Starring: Irma Brown (Sofia), Sebastião Formiga (Claudio), Gustavo Jahn (João), Maeve Jinkings (Bia), Dida Maia (Ricardo), Irandhir Santos (Clodoaldo), W.J. Solha (Francisco), Lula Terra (Anco), Yuri Holanda (Dinho), Clébia Souza (Luciene).
The
past haunts the present in subtle, yet powerful, ways in Kleber Mendonca
Filho’s brilliant debut film Neighbouring Sounds. The film opens with old
photos of slaves on Brazil’s sugar plantation, before flashing forward to
present day Recife, a town on the Brazilian coast where the upper, middle and
lower class live side-by-side, yet worlds apart. If you can afford to, you lock
yourself behind gates and walls, as the residents of this small neighbourhood
are paranoid of the people around them that they do not know. This paranoia
seems unfounded, as we don’t see much crime on the streets – and what we do see
is committed by the spoiled grandson of area’s richest resident Francisco (W.J.
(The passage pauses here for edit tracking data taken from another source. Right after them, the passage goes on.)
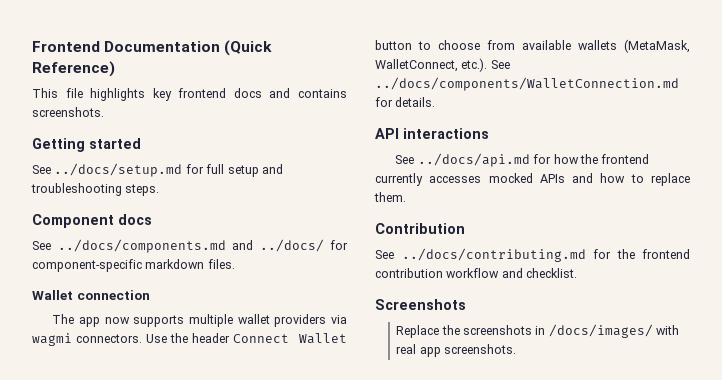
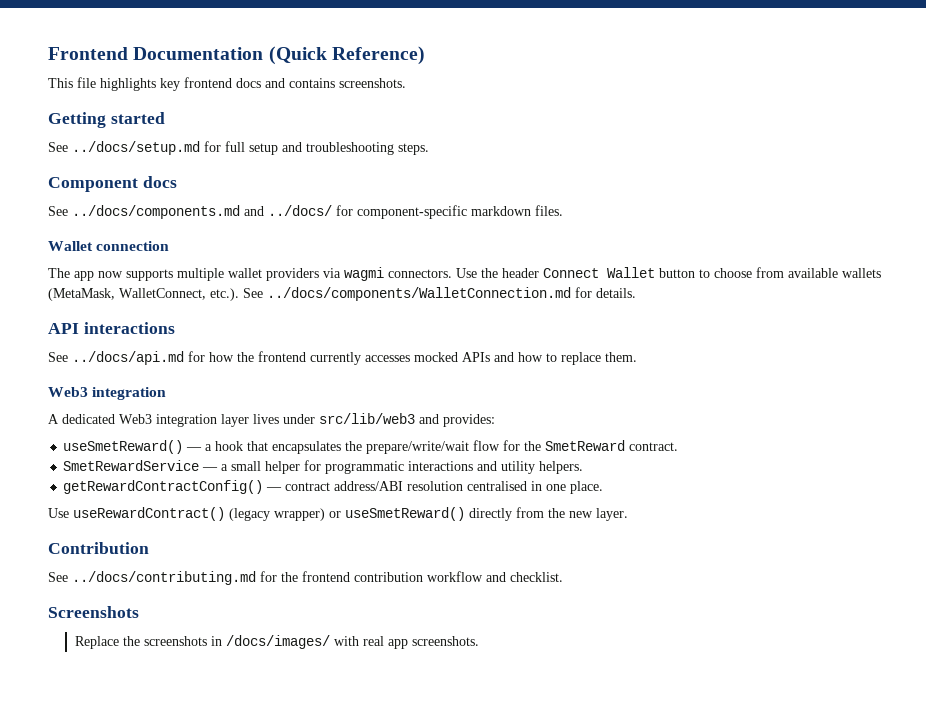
  See ../docs/api.md for how the frontend currently accesses mocked APIs and how to replace them.
+ Web3 integration
+ A dedicated Web3 integration layer lives under src/lib/web3 and provides:
+ useSmetReward() — a hook that encapsulates the prepare/write/wait flow for the SmetReward contract.
+ SmetRewardService — a small helper for programmatic interactions and utility helpers.
+ getRewardContractConfig() — contract address/ABI resolution centralised in one place.
+ Use useRewardContract() (legacy wrapper) or useSmetReward() directly from the new layer.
Solha) – who made his money on the sugar plantations. He owns much of the area,
but while his is the fanciest house in the area, with the most protection, he
is also the only one who feels safe enough to leave his house in the middle of
the night – to walk down to the beach and go swimming in the Ocean, despite
signs warning of sharks.
The
film has a large structure, layering story upon story much the same way Robert
Altman did in films like Nashville or Short Cuts. Gradually, characters begin
to emerge. Joao (Gustabo Jahn), another grandson of Francisco, who has a job
showing condo in his grandfather’s building – condos where maid quarters are
expected. He hates his job, but does it anyway. He has started seeing Sofia
(Irma Brown), who used to live in the area and wants to see her former house
before it’s torn down to make way for even more condos. There is Bia (Maeve
Jinkings), a bored housewife, who escapes through pot and an unbalanced washing
machine. She is fighting a private war with the barking dog next door, and gets
into a fight with her sister – they are both getting a new TV, and Bia’s is
bigger. There is Dinho (Yuri Holanda), the delinquent car radio thief, who as
the grandson of Francisco, has no need to steal people’s radios, except that he
wants to.
The
common thread running through the movie is Clodoaldo (Irandhir Santos), who
shows up one day and gets all the residents to agree to pay a monthly fee for
him and his men to patrol the streets at night to keep everything safe. This
basically involves them sitting under a tarp, talking to each other on their
walkie-talkies. Clodoaldo has secrets as well, as everyone in the neighbourhood
does, but is also the only character who comes into contact with everyone else
– from the upper class of Francisco and Joao, to the middle class Bia, to the
lower class maids and doormen the other forget about, unless it’s to complain
about them.
Neighbouring
Sounds is a slow burn of a movie. When the film begins, you think it may just
be a slice of life film about this neighbourhood. And yet, fairly early on, the
sense of mounting dread begins. You know from the start that something darker
is lurking beneath the surface here, you just cannot quite figure out what it
is. None of the characters are what you would call wholly good or wholly bad.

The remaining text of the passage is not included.